▸ **Work to be completed**
In the listing below, pick out lines with "span".

(Extracted information begins)

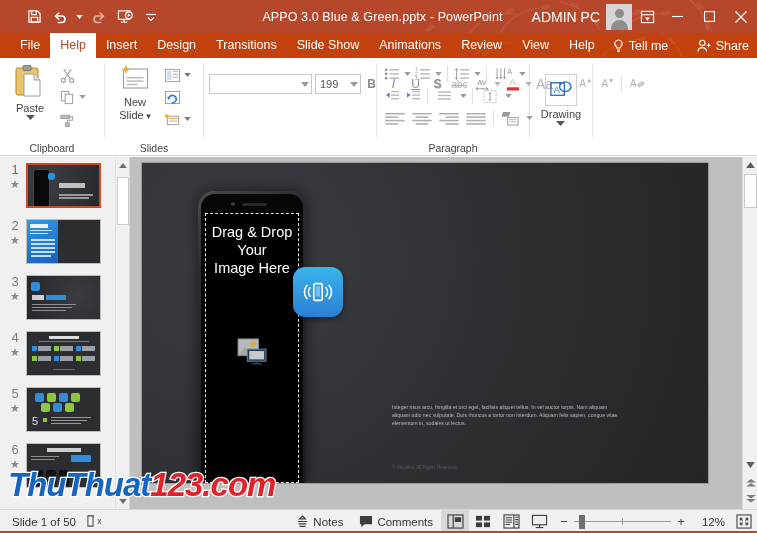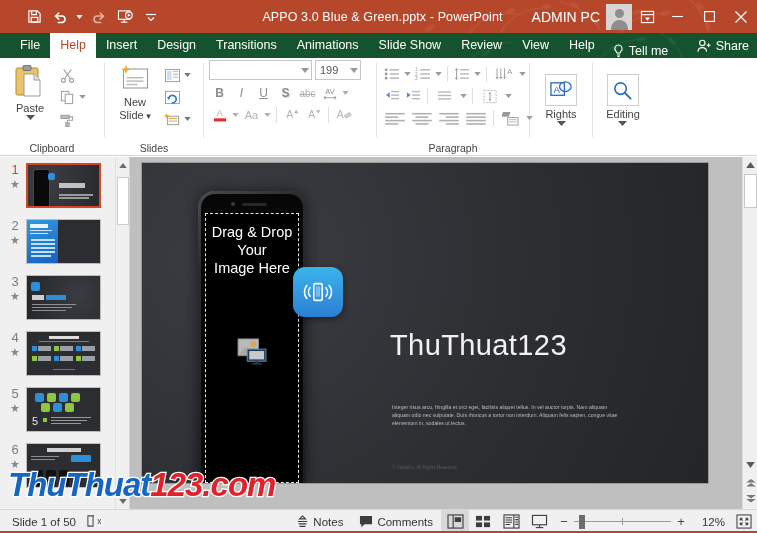--- a/index.html
+++ b/index.html
@@ -49,7 +49,7 @@
 
   
   .tabstrip {
-    position:relative; height:25px; background:#14532d; display:flex; align-items:flex-end;
+    position:relative; height:25px; background:#c2410c; display:flex; align-items:center;
     overflow:hidden;
   }
   .tab {

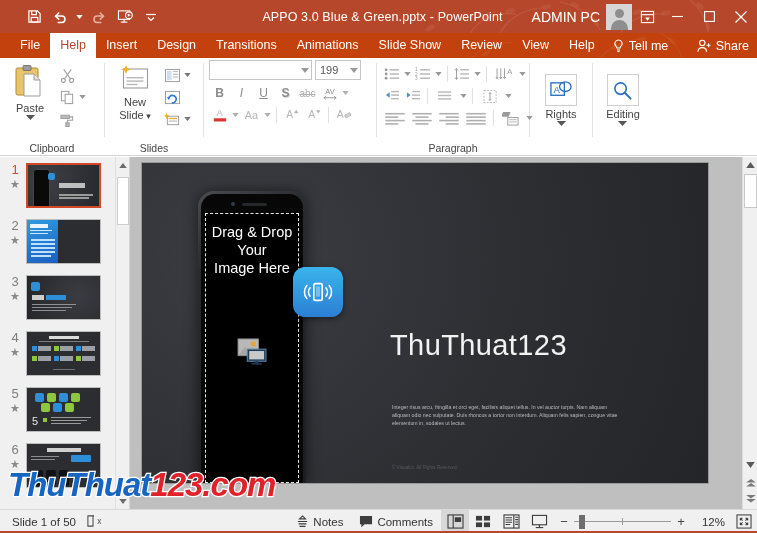--- a/index.html
+++ b/index.html
@@ -347,8 +347,8 @@
     <div class="tab">Insert</div>
     <div class="tab">Design</div>
     <div class="tab">Transitions</div>
+    <div class="tab">Slide Show</div>
     <div class="tab">Animations</div>
-    <div class="tab">Slide Show</div>
     <div class="tab">Review</div>
     <div class="tab">View</div>
     <div class="tab">Help</div>

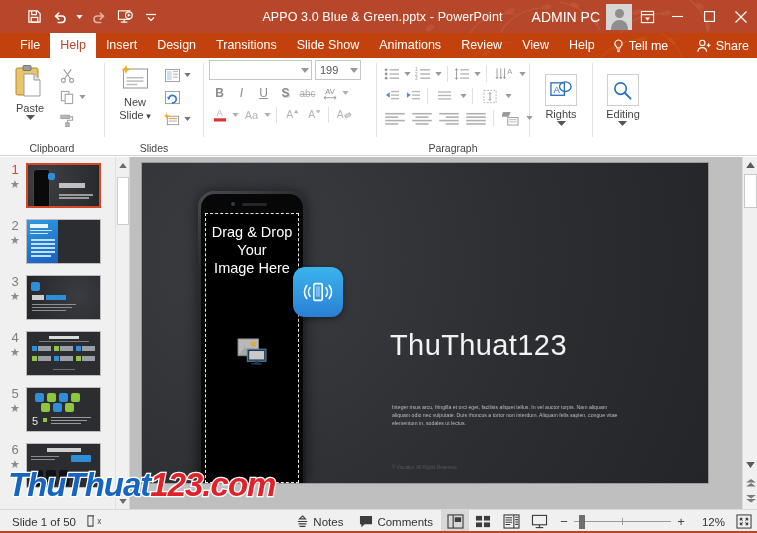--- a/index.html
+++ b/index.html
@@ -488,7 +488,7 @@
     <div class="rgroup-sep"></div>
 
     <div class="rgroup" style="width:172px">
-      <div class="rgroup-body" style="flex-direction:column; padding-top:2px;">
+      <div class="rgroup-body" style="flex-direction:row; padding-top:16px;">
         <div class="fontrow1">
           <div class="combobox fontname">
             <span class="cv"></span>

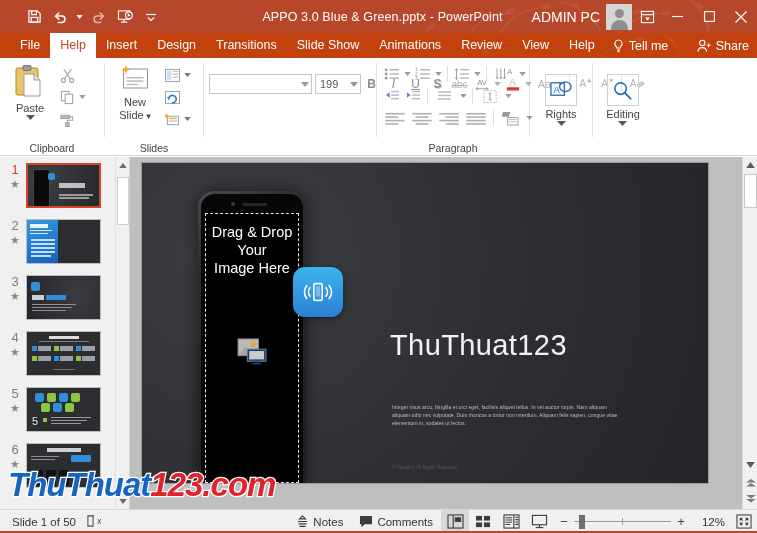--- a/index.html
+++ b/index.html
@@ -533,7 +533,7 @@
                 <path d="M0 0h8L4 5z" fill="#b0b0b0"></path>
               </svg>
           </div>
-          <div class="fbtn" style="color:#b5b5b5;font-size:11px">Aa</div>
+          <div class="fbtn" style="color:#b5b5b5;font-size:14px">Aa</div>
           <div class="tiny-caret">
             <svg width="7" height="4" viewBox="0 0 8 5">
                 <path d="M0 0h8L4 5z" fill="#b0b0b0"></path>

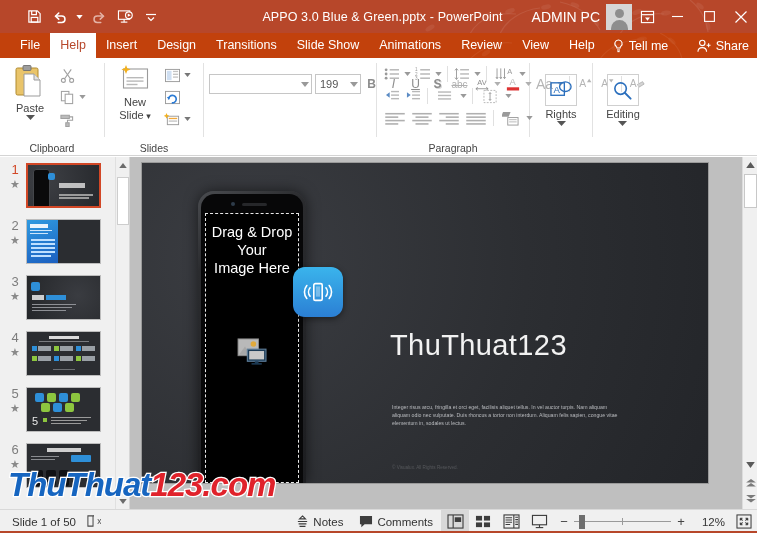--- a/index.html
+++ b/index.html
@@ -762,7 +762,7 @@
               <text x="8" y="14.5" font-size="10" text-anchor="middle" fill="#2b6fbd" font-family="Liberation Sans, sans-serif">A</text>
             </svg>
           </span>
-          <span class="lbl">Rights</span>
+          <span class="lbl">Drawing</span>
           <svg class="caret-dn" viewBox="0 0 9 5">
               <path d="M0 0h9L4.5 5z" fill="#555"></path>
             </svg>

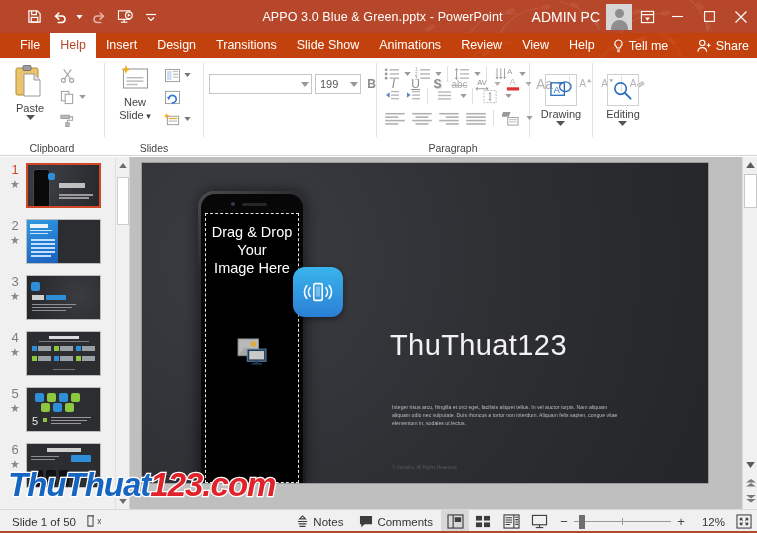--- a/index.html
+++ b/index.html
@@ -773,20 +773,6 @@
     <div class="rgroup-sep"></div>
 
     <div class="rgroup" style="width:60px">
-      <div class="rgroup-body" style="justify-content:center; padding-top:14px;">
-        <div class="bigbtn">
-          <span style="display:block;width:32px;height:32px;border:1px solid #cfcfcf;display:flex;align-items:center;justify-content:center;">
-            <svg width="21" height="21" viewBox="0 0 22 22">
-              <circle cx="9" cy="9" r="6" fill="none" stroke="#2b6fbd" stroke-width="1.7"></circle>
-              <path d="M13.4 13.4 L19.5 19.5" stroke="#2b6fbd" stroke-width="2" stroke-linecap="round"></path>
-            </svg>
-          </span>
-          <span class="lbl">Editing</span>
-          <svg class="caret-dn" viewBox="0 0 9 5">
-              <path d="M0 0h9L4.5 5z" fill="#555"></path>
-            </svg>
-        </div>
-      </div>
       <div class="rgroup-label"></div>
     </div>
   </div>

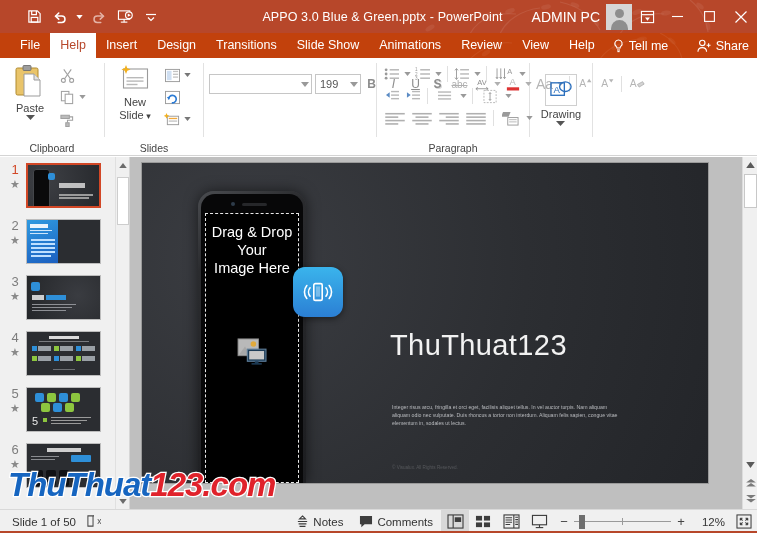--- a/index.html
+++ b/index.html
@@ -954,7 +954,6 @@
             </svg>
           </div>
 
-          <div class="slide-title">ThuThuat123</div>
           <div class="slide-body">Integer risus arcu, fringilla et orci eget, facilisis aliquet tellus. In vel auctor turpis. Nam aliquam aliquam odio nec vulputate. Duis rhoncus a tortor non interdum. Aliquam felis sapien, congue vitae elementum in, sodales ut lectus.</div>
           <div class="slide-copy">© Visualux. All Rights Reserved.</div>
         </div>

(Extracted information ends)

▸ **Exercise output**
             <span class="cv"></span>
           </span>
-          <span class="lbl">Rights</span>
+          <span class="lbl">Drawing</span>
-          <span style="display:block;width:32px;height:32px;border:1px solid #cfcfcf;display:flex;align-items:center;justify-content:center;">
-          </span>
-          <span class="lbl">Editing</span>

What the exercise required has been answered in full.